沖縄トラフ熱水活動域「ちきゅう」掘削孔を利用した潜航調査計画 in NT10-17

航海レポート

2010年9月15日

聖地巡礼

川口 慎介(JAMSTEC・プレカンブリアンエコシステムラボ)

NT10-17行動の3日目となる9/15は、伊是名海穴JADE熱水サイトで潜航調査を行いました。日本初の熱水域であるJADEサイトは、日本熱水研究者にとってはまさに「聖地」であり、一生のうちに一度は訪れておきたい熱水域ランキング第二位でした。ちなみに、現在のランキング第一位は「スケーリーフット」と「ハイパースライム」で有名な「かいれいフィールド」です。

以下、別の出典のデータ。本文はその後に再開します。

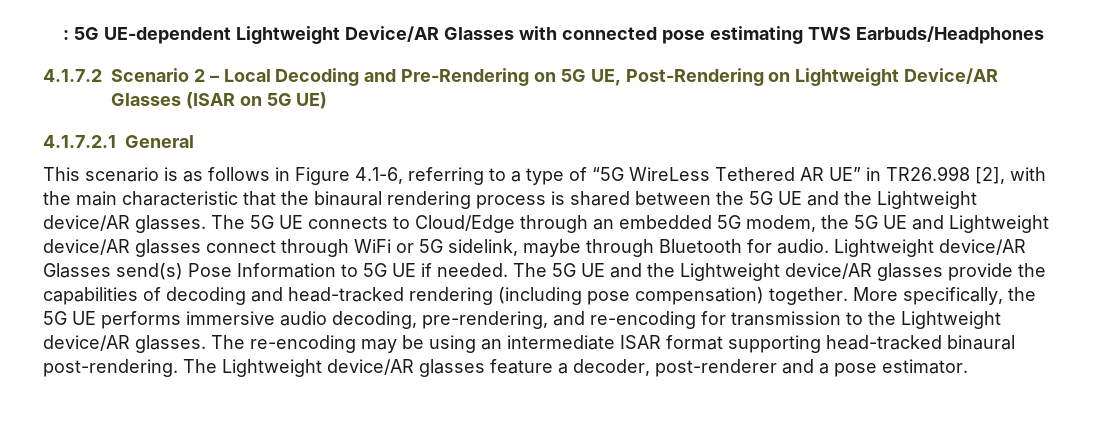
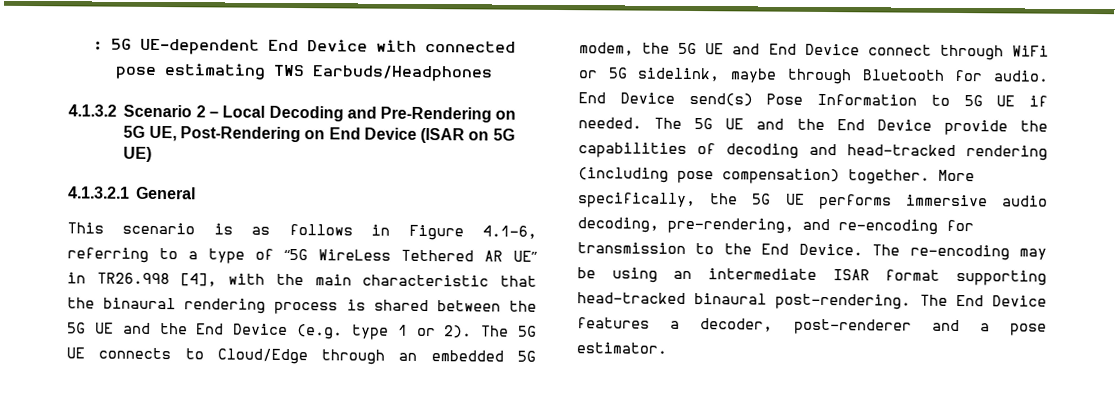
- : 5G UE-dependent Lightweight Device/AR Glasses with connected pose estimating TWS Earbuds/Headphones
+ : 5G UE-dependent End Device with connected pose estimating TWS Earbuds/Headphones
- 4.1.7.2 Scenario 2 – Local Decoding and Pre-Rendering on 5G UE, Post-Rendering on Lightweight Device/AR Glasses (ISAR on 5G UE)
+ 4.1.3.2 Scenario 2 – Local Decoding and Pre-Rendering on 5G UE, Post-Rendering on End Device (ISAR on 5G UE)
- 4.1.7.2.1 General
+ 4.1.3.2.1 General
- This scenario is as follows in Figure 4.1-6, referring to a type of “5G WireLess Tethered AR UE” in TR26.998 [2], with the main characteristic that the binaural rendering process is shared between the 5G UE and the Lightweight device/AR glasses.
+ This scenario is as follows in Figure 4.1-6, referring to a type of “5G WireLess Tethered AR UE” in TR26.998 [4], with the main characteristic that the binaural rendering process is shared between the 5G UE and the End Device (e.g. type 1 or 2).
- The 5G UE connects to Cloud/Edge through an embedded 5G modem, the 5G UE and Lightweight device/AR glasses connect through WiFi or 5G sidelink, maybe through Bluetooth for audio.
+ The 5G UE connects to Cloud/Edge through an embedded 5G modem, the 5G UE and End Device connect through WiFi or 5G sidelink, maybe through Bluetooth for audio.
- Lightweight device/AR Glasses send(s) Pose Information to 5G UE if needed.
+ End Device send(s) Pose Information to 5G UE if needed.
- The 5G UE and the Lightweight device/AR glasses provide the capabilities of decoding and head-tracked rendering (including pose compensation) together.
+ The 5G UE and the End Device provide the capabilities of decoding and head-tracked rendering (including pose compensation) together.
- More specifically, the 5G UE performs immersive audio decoding, pre-rendering, and re-encoding for transmission to the Lightweight device/AR glasses.
+ More specifically, the 5G UE performs immersive audio decoding, pre-rendering, and re-encoding for transmission to the End Device.
- The Lightweight device/AR glasses feature a decoder, post-renderer and a pose estimator.
+ The End Device features a decoder, post-renderer and a pose estimator.

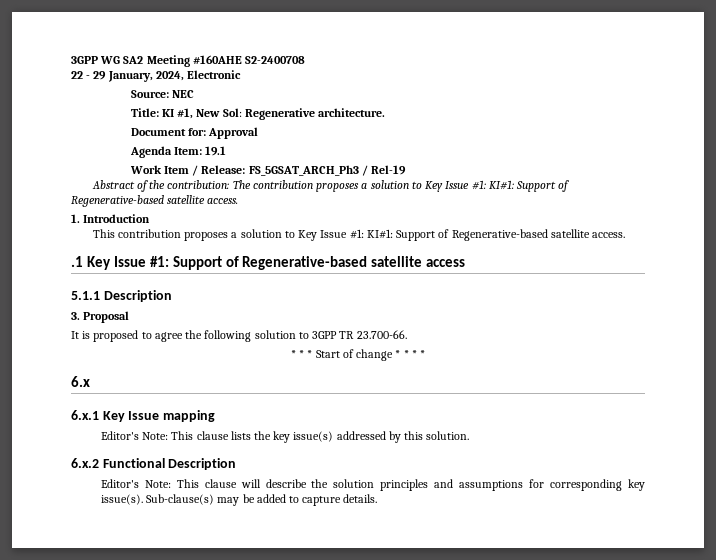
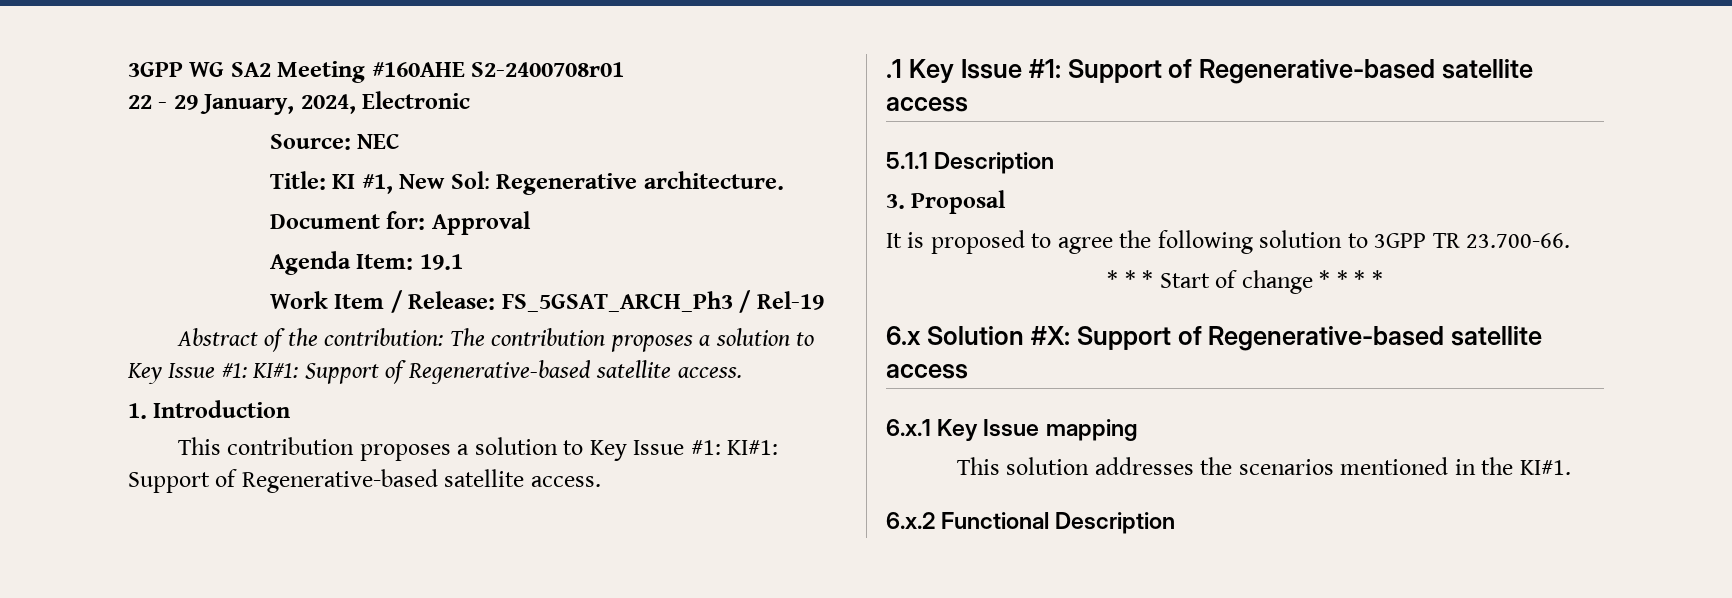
- 3GPP WG SA2 Meeting #160AHE S2-2400708
+ 3GPP WG SA2 Meeting #160AHE S2-2400708r01
- 6.x
+ 6.x Solution #X: Support of Regenerative-based satellite access
  6.x.1 Key Issue mapping
- Editor's Note: This clause lists the key issue(s) addressed by this solution.
+ This solution addresses the scenarios mentioned in the KI#1.
  6.x.2 Functional Description
- Editor's Note: This clause will describe the solution principles and assumptions for corresponding key issue(s). Sub-clause(s) may be added to capture details.

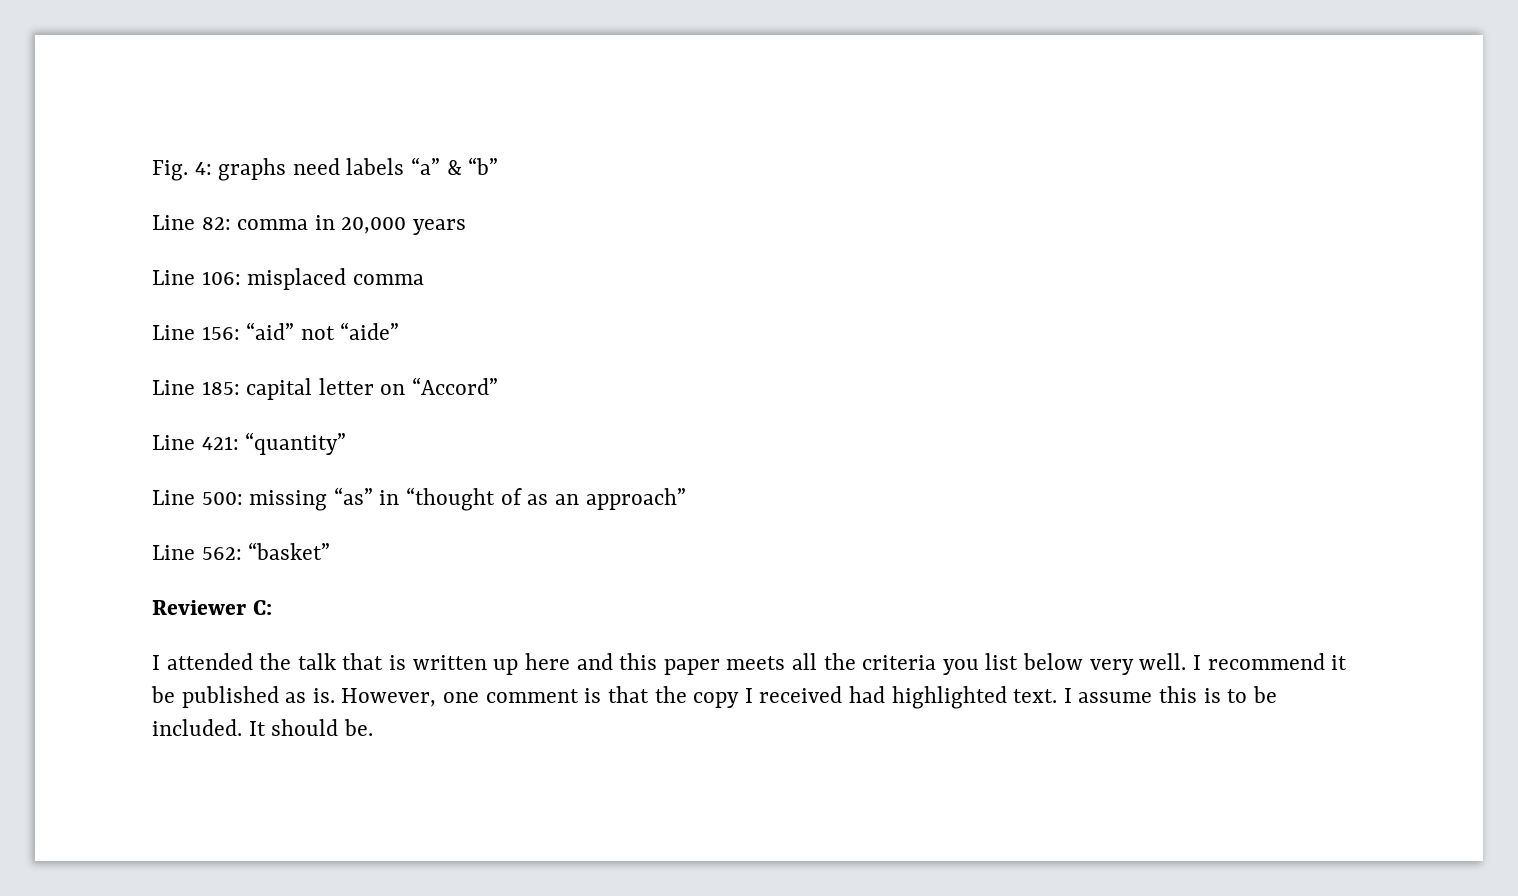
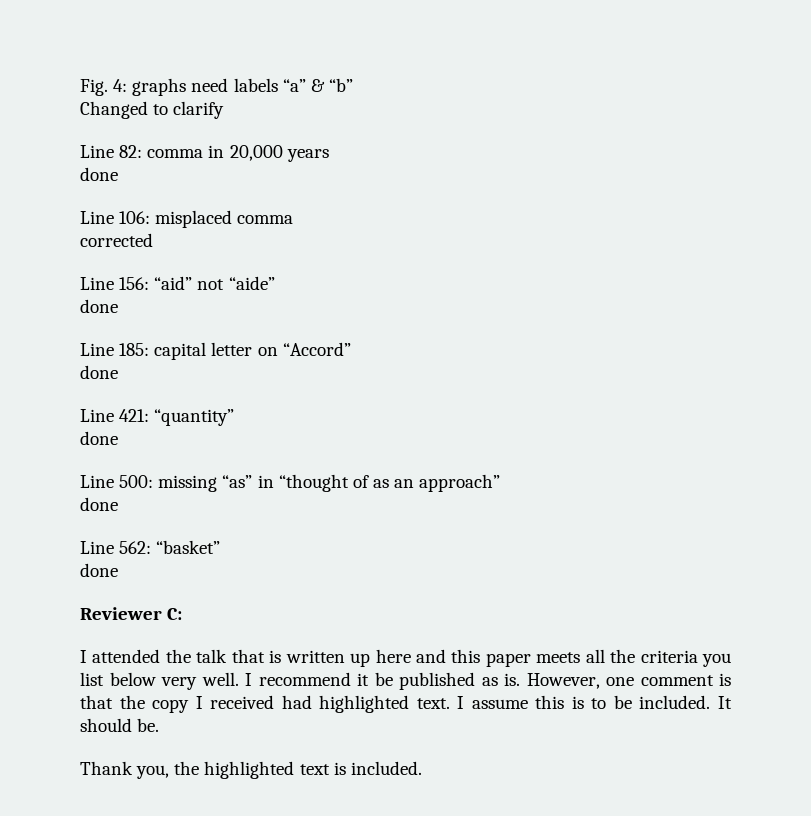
+ Changed to clarify
  Line 82: comma in 20,000 years
+ done
+ corrected
  Line 156: “aid” not “aide”
+ done
  Line 185: capital letter on “Accord”
+ done
  Line 421: “quantity”
+ done
  Line 500: missing “as” in “thought of as an approach”
+ done
  Line 562: “basket”
+ done
+ Thank you, the highlighted text is included.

ハイパードルフィン」が着底した地点は、泥にまみれた普通の海底でしたが、少し進んだところには、層状に重なった「硫黄クラスト」の大平原が広がっていました。海底面に露出しているだけでも白い大平原のようでしたから、その海底下での厚みや、沈降粒子に覆われた海底面部分までの広がりを考慮すると、硫黄クラストの規模は競技用50mプールに匹敵するほどではないかと推定されます。続いて斜面を登り、ブラックスモーカーベントで、316℃に達する高温熱水を採取しました。そびえ立つチムニーから熱水が噴出する様子は、沖縄トラフの熱水域の中でも随一の勇ましさでした。

「ボールが止まって見えた」
打撃の神様・川上哲治は、激しい練習の末にそんな境地に達したと言われています。熱水を採取する際には、チムニーなどの構造物が視界を遮るため噴出口の位置を特定することが困難なのですが、「ハイパードルフィン」の運航チームは、まるで熱水が止まって見えているかのように、ピンポイントで高温熱水の噴出口を探り当て、海水の混入しない純粋な熱水試料を見事に採取してくれています。「なつしま船員」「ハイパードルフィン運航チーム」「研究者」の三者、つまりは走・攻・守の三拍子が揃うからこそ、良い研究成果が出せるのです。